Monday, January 14, 2013
Review: Every Day by David Levithan
By David Levithan
Source: The Library
Goodreads Summary: There’s never any warning about where it will be or who it will be. A has made peace with that, even established guidelines by which to live: Never get too attached. Avoid being noticed. Do not interfere.
It’s all fine until the morning that A wakes up in the body of Justin and meets Justin’s girlfriend, Rhiannon. From that moment, the rules by which A has been living no longer apply. Because finally A has found someone he wants to be with—day in, day out, day after day
This book. I'm warning you now, this review is going to be nothing but gushing about this book. I adored this book. I want to marry this book.
I say I love books all the time. If I really liked it, then I loved it. But there is a difference between loving a book as a whole, and loving the entire book. Loving a book as a whole is loving it after you've finished. It's overlooking anything that mildly irritated you, like a pointless plot line or a dull chapter. Loving a book as a whole is saying that once you've finished, it was worth reading. Loving an entire book, on the other hand, is loving every single part as you're reading. It's feeling like you can't possibly put this book down because you simply must read the next chapter, the next sentence, the next word.
I loved this entire book.
I loved reading about A's life, and I love A's character. I loved the way Levithan made each day a new chapter and each chapter a new day.
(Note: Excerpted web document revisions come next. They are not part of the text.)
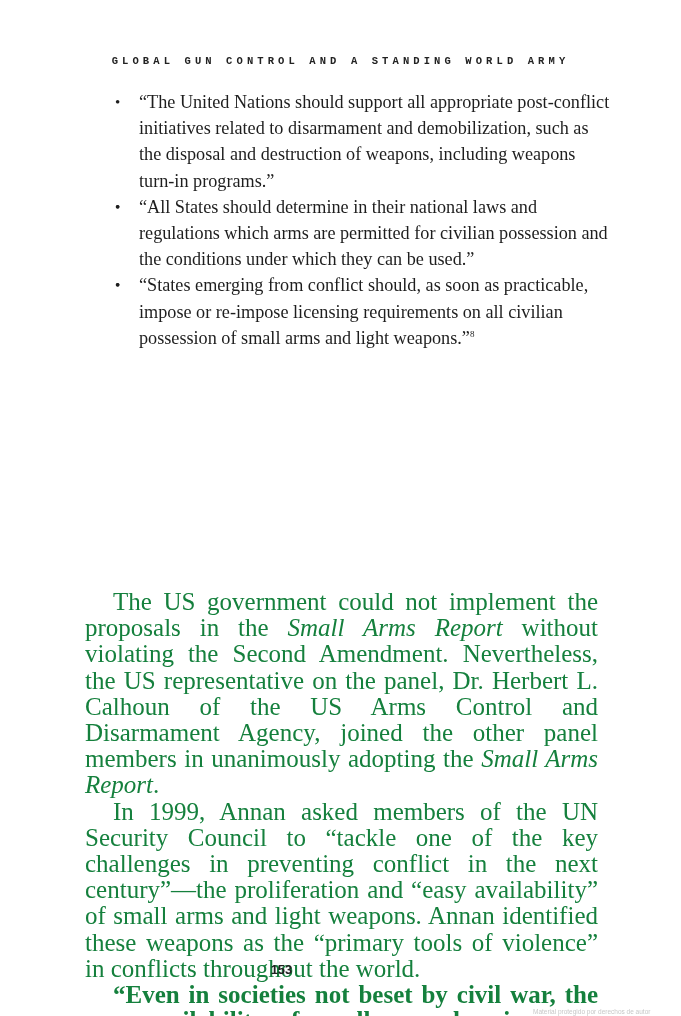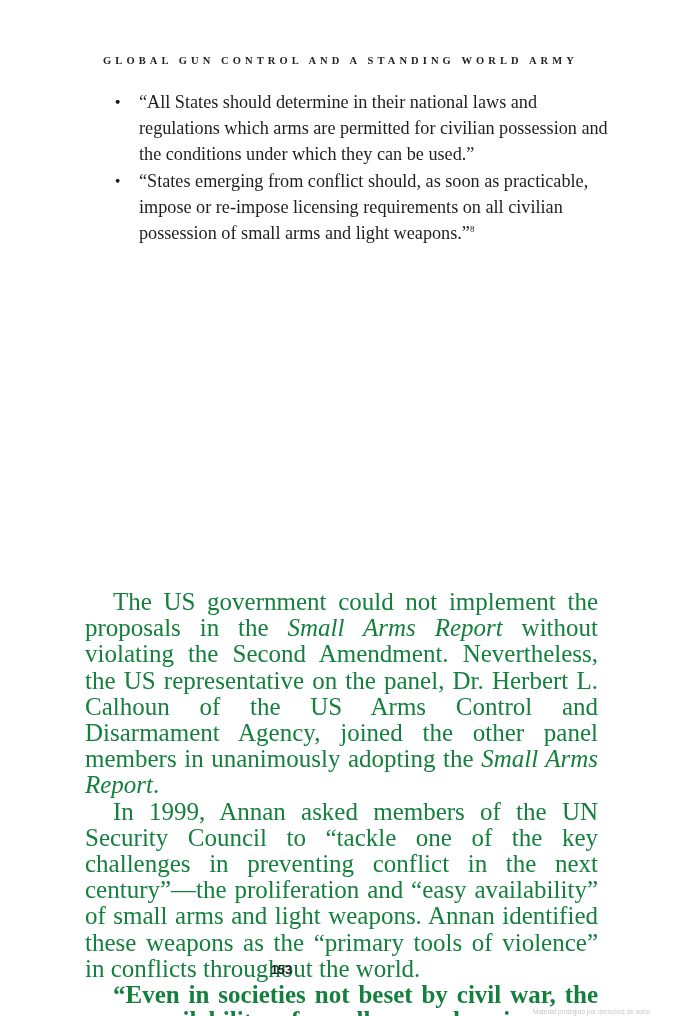--- a/index.html
+++ b/index.html
@@ -13,21 +13,21 @@
     position: relative;
     overflow: hidden;
     color: #1a1a1a;
   }
   .running-head {
     position: absolute;
     top: 55px;
     left: 0;
     width: 681px;
     text-align: center;
-    font-family: Liberation Serif, serif;
+    font-family: Liberation Mono, monospace;
     font-weight: bold;
     font-size: 10.5px;
     letter-spacing: 4.1px;
     color: #222;
   }
   .bullets {
     position: absolute;
     top: 89px;
     left: 110px;
     width: 500px;
@@ -96,20 +96,21 @@
   }
 </style>
 </head>
 <body>
 
 <div class="running-head">GLOBAL GUN CONTROL AND A STANDING WORLD ARMY</div>
 
 <ul class="bullets">
   <li>
     <span class="bullet-dot">•</span>
+    <span>“The United Nations should support all appropriate post-conflict initiatives related to disarmament and demobilization, such as the disposal and destruction of weapons, including weapons turn-in programs.”</span>
   </li>
   <li>
     <span class="bullet-dot">•</span>
   </li>
   <li>
     <span class="bullet-dot">•</span>
     <span>“All States should determine in their national laws and regulations which arms are permitted for civilian possession and the conditions under which they can be used.”</span>
   </li>
   <li>
     <span class="bullet-dot">•</span>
I love how he spent a lot of time on some days, and only a paragraph on others. I love how he explained what was usual for a day in A's life, and how the events of this book were the exception to the rule. I love how all my questions about A were answered as the book went along, but I never felt like I was being force fed information.
I read this book over two days, in three separate chunks. As soon as I started I didn't want to stop unless I absolutely had to. I was enamored by the way each chapter was a new day, a new person, a new challenge. It was addicting.
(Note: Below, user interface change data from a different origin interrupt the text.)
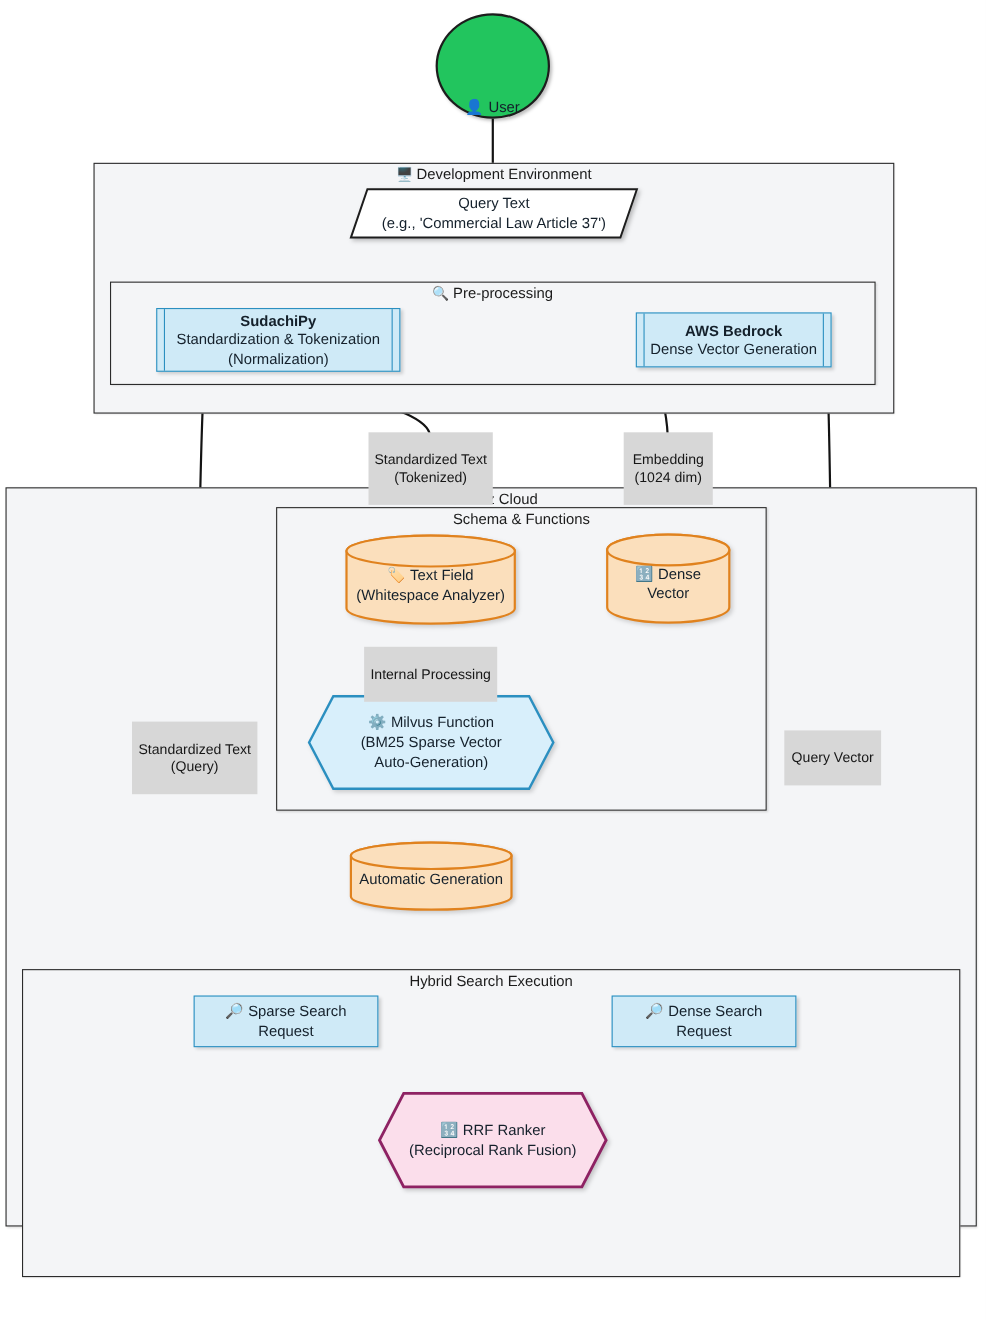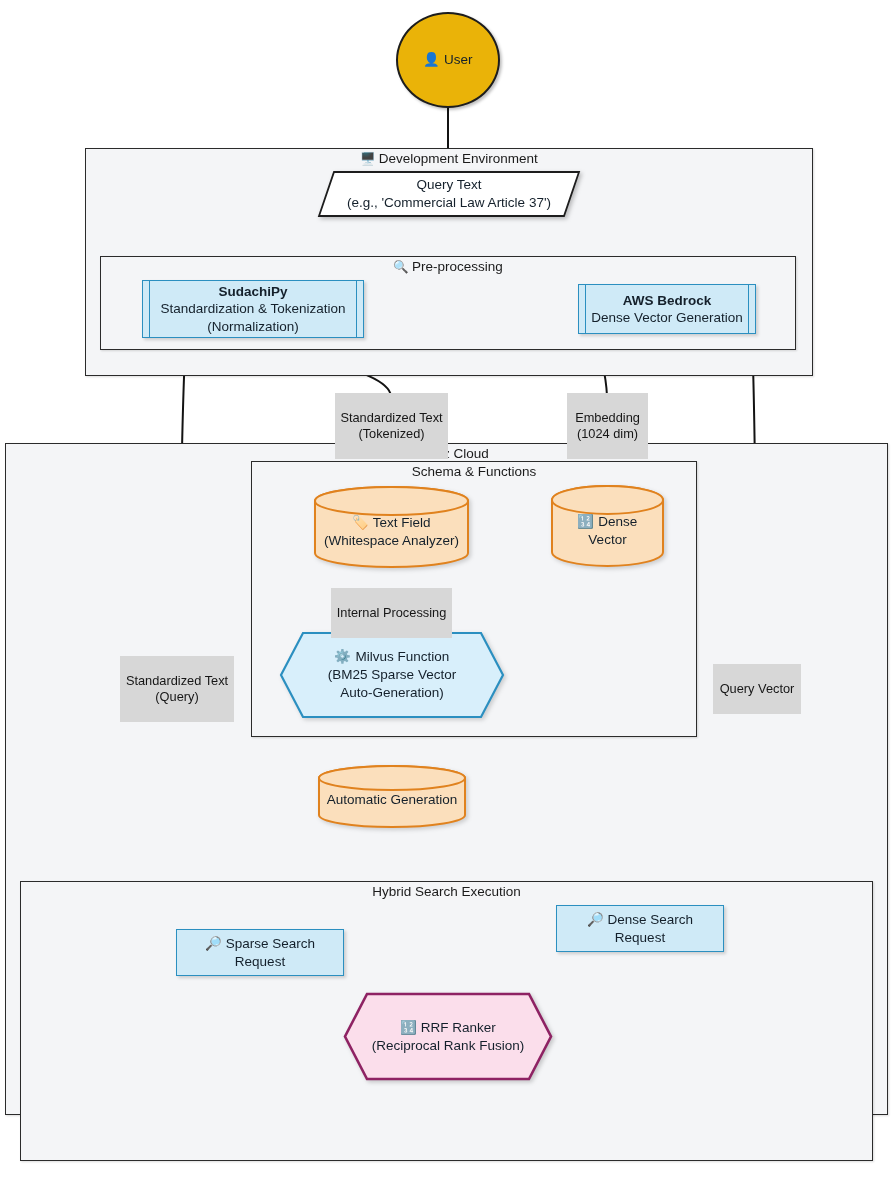--- a/index.html
+++ b/index.html
@@ -53,23 +53,24 @@
     color: #14202b;
     line-height: 1.28;
     font-size: 13.5px;
   }
   .node .ln { display: block; white-space: nowrap; }
   .node .ln.b { font-weight: bold; }
 
   
   .n-circle {
     border-radius: 50%;
-    background: #eab308;
+    background: #22c55e;
     border: 2.2px solid #1d1d1d;
     box-shadow: 2px 2px 3px rgba(0,0,0,.25);
+    justify-content: flex-end;
   }
   
   .n-para-wrap { position: absolute; }
   .n-para-wrap svg { position:absolute; left:0; top:0; overflow:visible;}
   .n-para-text {
     position: absolute; left:0; top:0; width:100%; height:100%;
     display:flex; flex-direction:column; align-items:center; justify-content:center;
     text-align:center; font-size:13.5px; color:#14202b; line-height:1.3;
   }
   
@@ -257,21 +258,21 @@
   <div class="n-cyl" style="left:317px; top:765px; width:150px; height:63px;">
     <svg width="150" height="63" viewBox="0 0 150 63" style="filter:drop-shadow(2px 2px 2px rgba(0,0,0,.17))">
       <path d="M2,13 L2,50 A73,12 0 0 0 148,50 L148,13 A73,12 0 0 0 2,13 Z" fill="#fbdfbc" stroke="#e0821e" stroke-width="2"></path>
       <ellipse cx="75" cy="13" rx="73" ry="12" fill="#fbdfbc" stroke="#e0821e" stroke-width="2"></ellipse>
     </svg>
     <div class="cyl-text" style="top:11px;">
       <span class="ln">Automatic Generation</span>
     </div>
   </div>
 
-  <div class="node n-rect" style="left:176px; top:929px; width:168px; height:47px; border-width:1.8px;text-align:right;">
+  <div class="node n-rect" style="left:176px; top:905px; width:168px; height:47px; border-width:1.8px;text-align:right;">
     <span class="ln"><i class="emo">🔎</i> <span>Sparse Search</span></span>
     <span class="ln">Request</span>
   </div>
 
   <div class="node n-rect" style="left:556px; top:905px; width:168px; height:47px; border-width:1.8px;">
     <span class="ln"><i class="emo">🔎</i> <span>Dense Search</span></span>
     <span class="ln">Request</span>
   </div>
 
   <div class="n-hex" style="left:343px; top:992px; width:210px; height:89px;">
But the really remarkable thing is, as I approached the end of the novel, I stopped feeling as excited when A changed bodies. I stopped seeing each new person as a new adventure and started seeing how awful A's life really is. The people didn't get less interesting. A's attitude never changed. I certainly never got used to the concept. What changed was me. The more I cared about A, the more I realized how horrible A's existence is, and the more weary I became each time A had to navigate the challenges of a new body.
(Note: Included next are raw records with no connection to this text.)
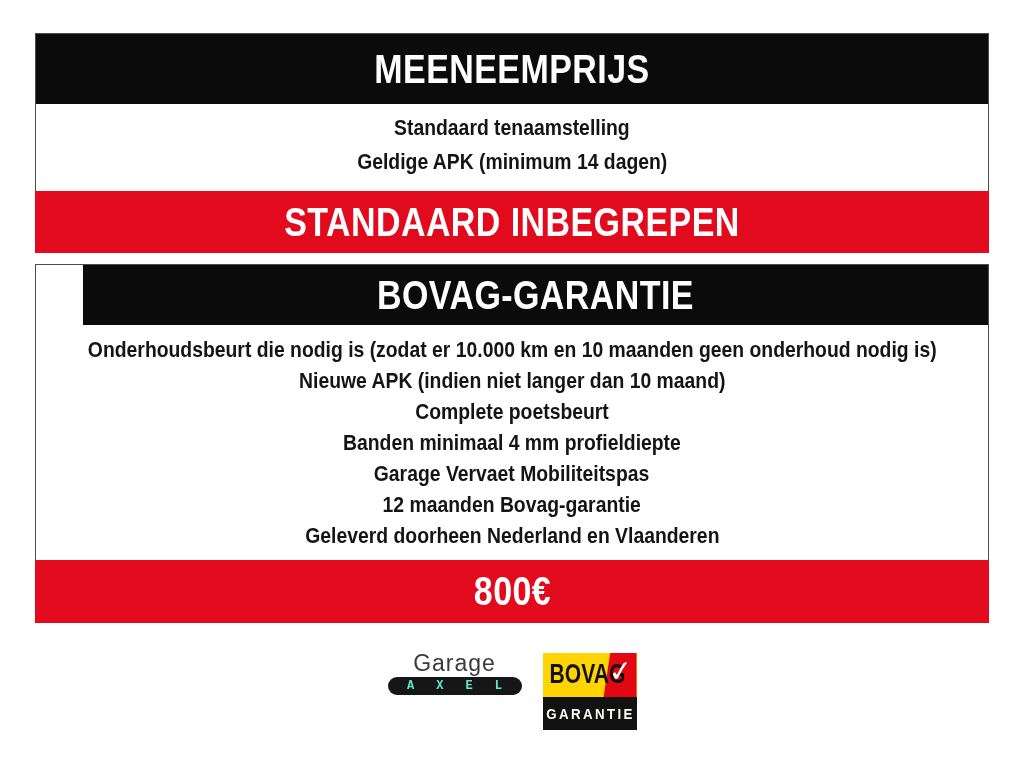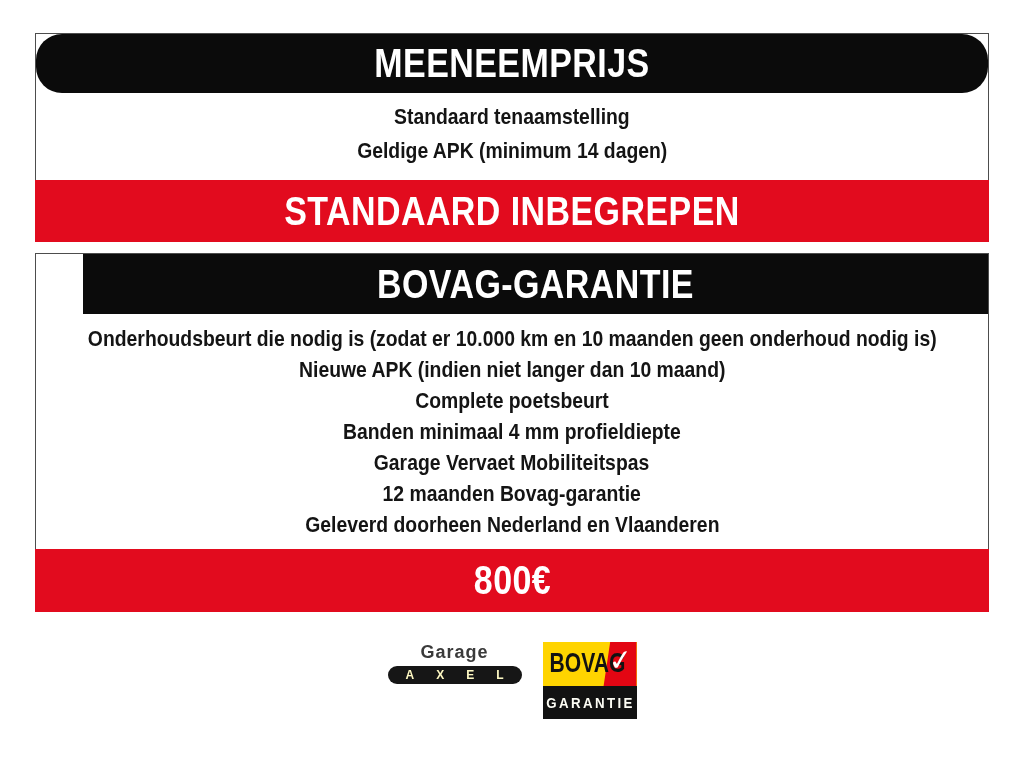--- a/index.html
+++ b/index.html
@@ -5,42 +5,42 @@
   html,body{margin:0;padding:0;background:#ffffff;}
   body{width:1024px;height:767px;overflow:hidden;font-family:"Liberation Sans",sans-serif;}
   .page{position:relative;width:1024px;height:767px;background:#ffffff;}
   .content{position:absolute;left:35px;top:33px;width:954px;}
 
   .panel{border-left:1px solid #4d4d4d;border-right:1px solid #4d4d4d;border-top:1px solid #4d4d4d;}
   .bar{display:flex;align-items:center;justify-content:center;}
   .bar.black{background:#0b0b0b;}
   .bar.red{background:#e20b1e;}
   .h1{color:#ffffff;font-weight:bold;font-size:40px;white-space:nowrap;transform:scaleX(0.85);transform-origin:50% 50%;letter-spacing:0.5px;}
-  .hdr1{height:59px;border-radius:26px;}
+  .hdr1{height:70px;}
   .hdr2{height:60px;margin-left:47px;}
   .banner1{height:62px;}
   .banner2{height:63px;}
 
   .panel-body{background:#ffffff;}
   .body1{padding:7px 0 12px 0;}
   .body2{padding:9px 0 9px 0;}
   .line{display:flex;justify-content:center;line-height:34px;}
   .body2 .line{line-height:31px;}
   .item{color:#141414;font-weight:bold;font-size:22px;white-space:nowrap;transform:scaleX(0.88);transform-origin:50% 50%;}
 
   .gap{height:11px;}
 
   .footer{margin-top:29px;display:flex;justify-content:center;align-items:flex-start;gap:21px;}
 
   
   .vervaet-logo{width:134px;text-align:center;}
-  .vv-garage{color:#3a3a3a;font-size:18px;font-weight:700;letter-spacing:1px;line-height:23px;}
+  .vv-garage{color:#3a3a3a;font-size:23px;font-weight:400;letter-spacing:1px;line-height:23px;}
   .vv-name{color:#d2232a;font-size:32px;font-weight:bold;letter-spacing:0.5px;line-height:31px;}
   .vv-badge{margin-top:2px;height:18px;border-radius:9px;background:#161616;display:flex;align-items:center;justify-content:center;}
-  .vv-badge span{color:#fef9c3;font-size:12px;font-weight:bold;letter-spacing:22px;margin-right:-22px;line-height:12px;}
+  .vv-badge span{color:#5eead4;font-size:12px;font-weight:bold;letter-spacing:22px;margin-right:-22px;line-height:12px;font-family:Liberation Mono, monospace;}
 
   
   .bovag-logo{width:94px;margin-top:1px;}
   .bv-top{position:relative;height:44px;background:#ffd400;overflow:hidden;}
   .bv-red{position:absolute;inset:0;background:#e30613;clip-path:polygon(72% 0,100% 0,100% 100%,65% 100%);}
   .bv-brand{position:absolute;left:0;top:50%;width:64%;text-align:center;transform:translateY(-52%) scaleX(0.78);transform-origin:50% 50%;color:#121212;font-weight:bold;font-size:27px;white-space:nowrap;}
   .bv-check{position:absolute;right:0;top:1px;width:33%;text-align:center;color:#ffffff;font-family:"DejaVu Sans",sans-serif;font-weight:bold;font-size:29px;transform:rotate(-6deg);}
   .bv-bar{height:33px;background:#121212;display:flex;align-items:center;justify-content:center;}
   .bv-bar span{color:#fdfdf5;font-size:14px;font-weight:bold;letter-spacing:2.5px;margin-right:-2.5px;transform:scaleX(0.95);white-space:nowrap;}
 </style>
Levithan handled the concept of this book amazingly well. As I mentioned above, all my questions were answered, but I never felt like time was being taken out of the story to explain the details. It was natural. The pacing is fantastic; I was never bored. We are given enough information about the new body each day that we don't forget it's a new body, but it never takes away from the plot. It was a perfect balance.
Levithan is careful to not make any gender boundaries for A. A can be either male or female, gay or straight. Once, A is a female who identifies as a guy. That was very interesting to me. looking at the concept of A as more than an interesting plot device, there is a strong message; the most important part of a person is the inside, not the outside.
Every Day is a fantastic novel with a flawlessly executed concept. I loved every page, and although I borrowed this book from the library, I may have to buy a copy for my shelves. I highly recommend it.